*** Opening of RECORDS FOR THE TASK ***

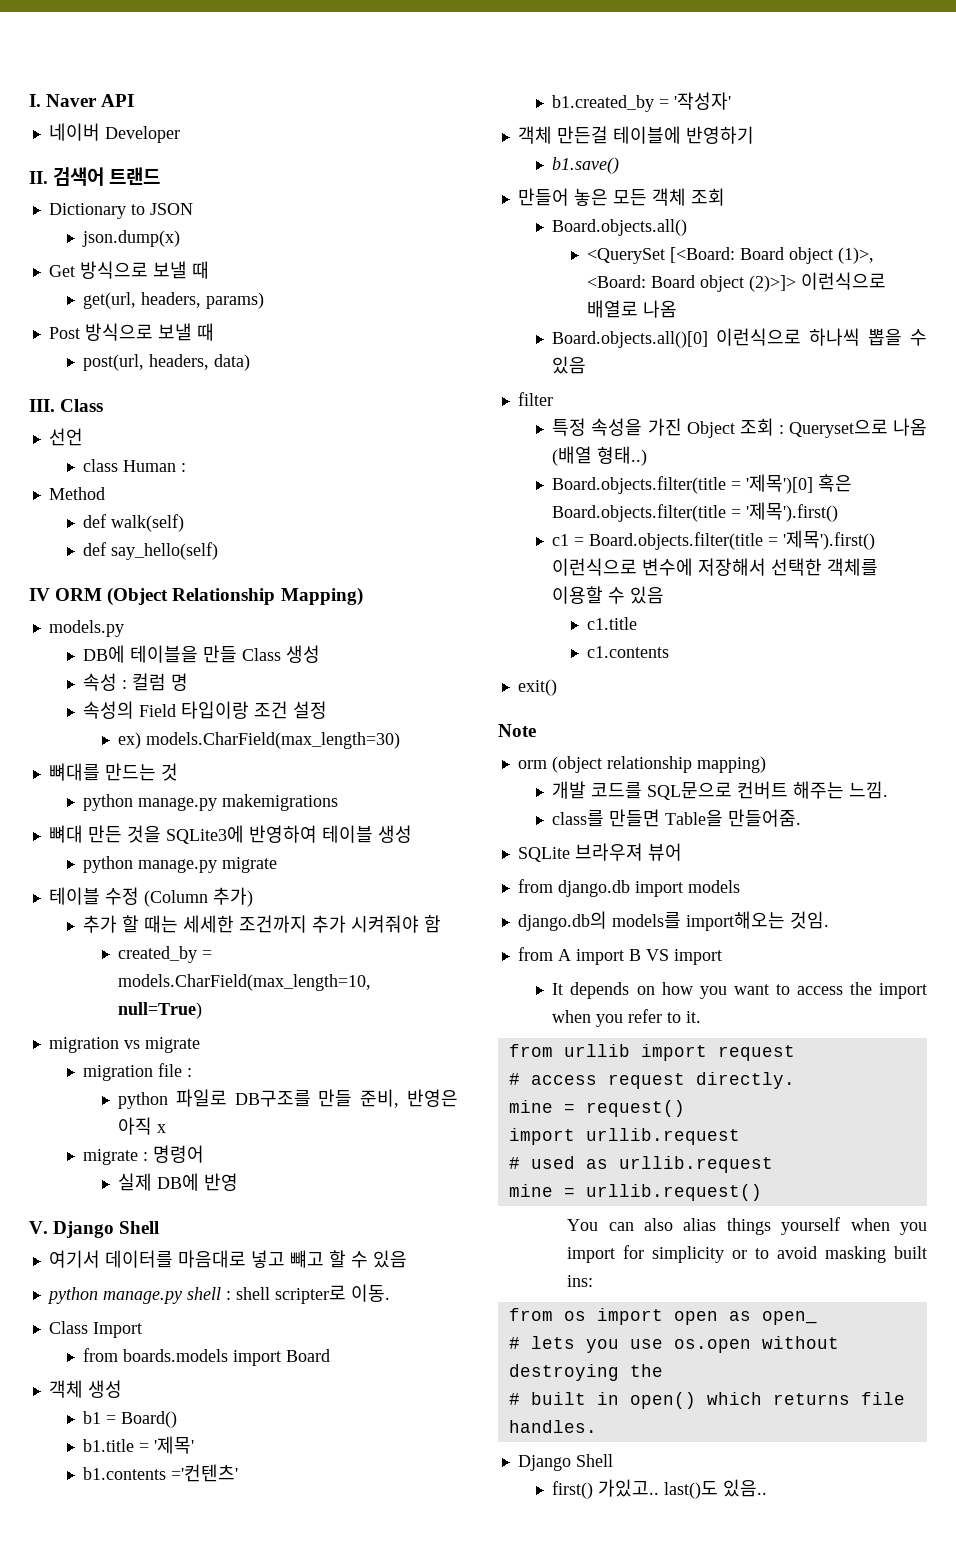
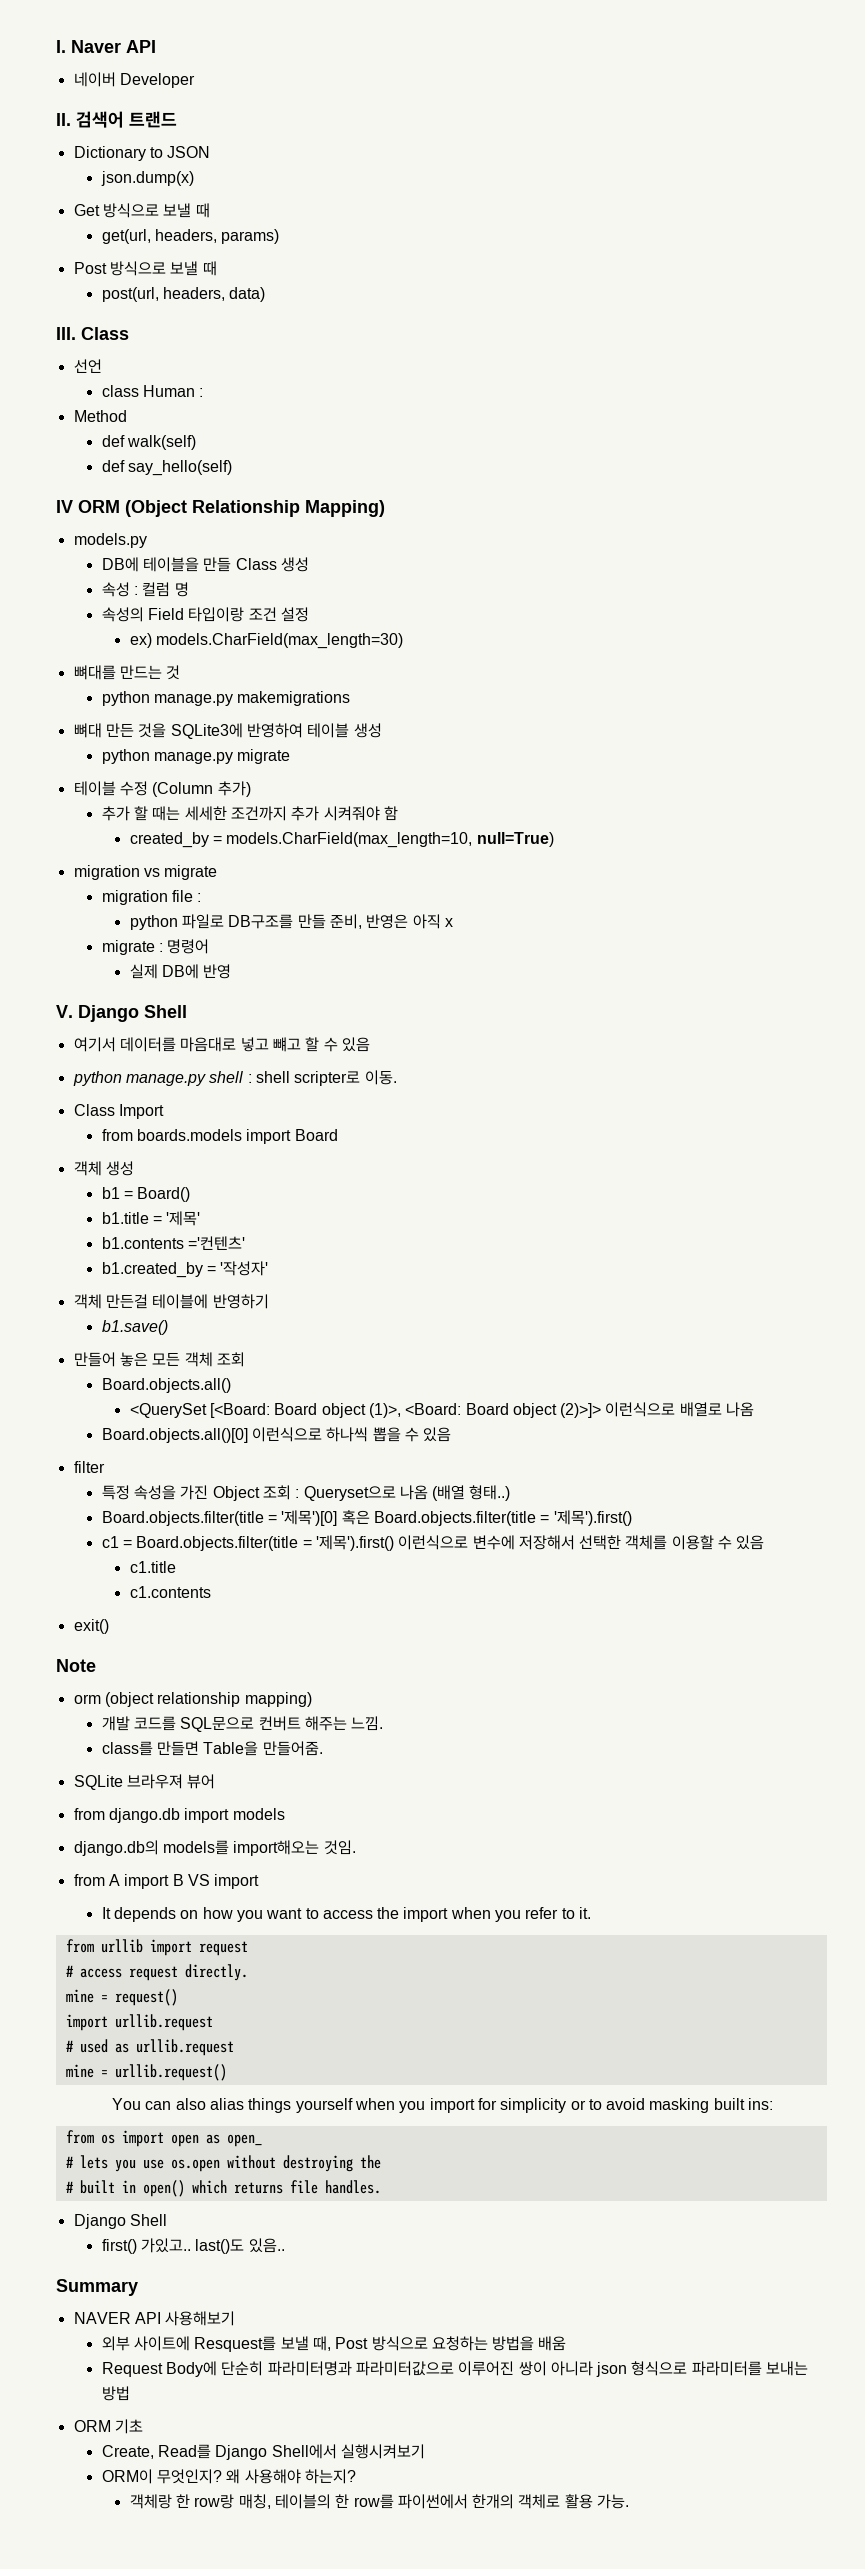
+ Summary
+ NAVER API 사용해보기
+ 외부 사이트에 Resquest를 보낼 때, Post 방식으로 요청하는 방법을 배움
+ Request Body에 단순히 파라미터명과 파라미터값으로 이루어진 쌍이 아니라 json 형식으로 파라미터를 보내는 방법
+ ORM 기초
+ Create, Read를 Django Shell에서 실행시켜보기
+ ORM이 무엇인지? 왜 사용해야 하는지?
+ 객체랑 한 row랑 매칭, 테이블의 한 row를 파이썬에서 한개의 객체로 활용 가능.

*** Close of RECORDS FOR THE TASK ***

Print the records again exactly. Skip every picture.

> SOLUTION:
+ Summary
+ NAVER API 사용해보기
+ 외부 사이트에 Resquest를 보낼 때, Post 방식으로 요청하는 방법을 배움
+ Request Body에 단순히 파라미터명과 파라미터값으로 이루어진 쌍이 아니라 json 형식으로 파라미터를 보내는 방법
+ ORM 기초
+ Create, Read를 Django Shell에서 실행시켜보기
+ ORM이 무엇인지? 왜 사용해야 하는지?
+ 객체랑 한 row랑 매칭, 테이블의 한 row를 파이썬에서 한개의 객체로 활용 가능.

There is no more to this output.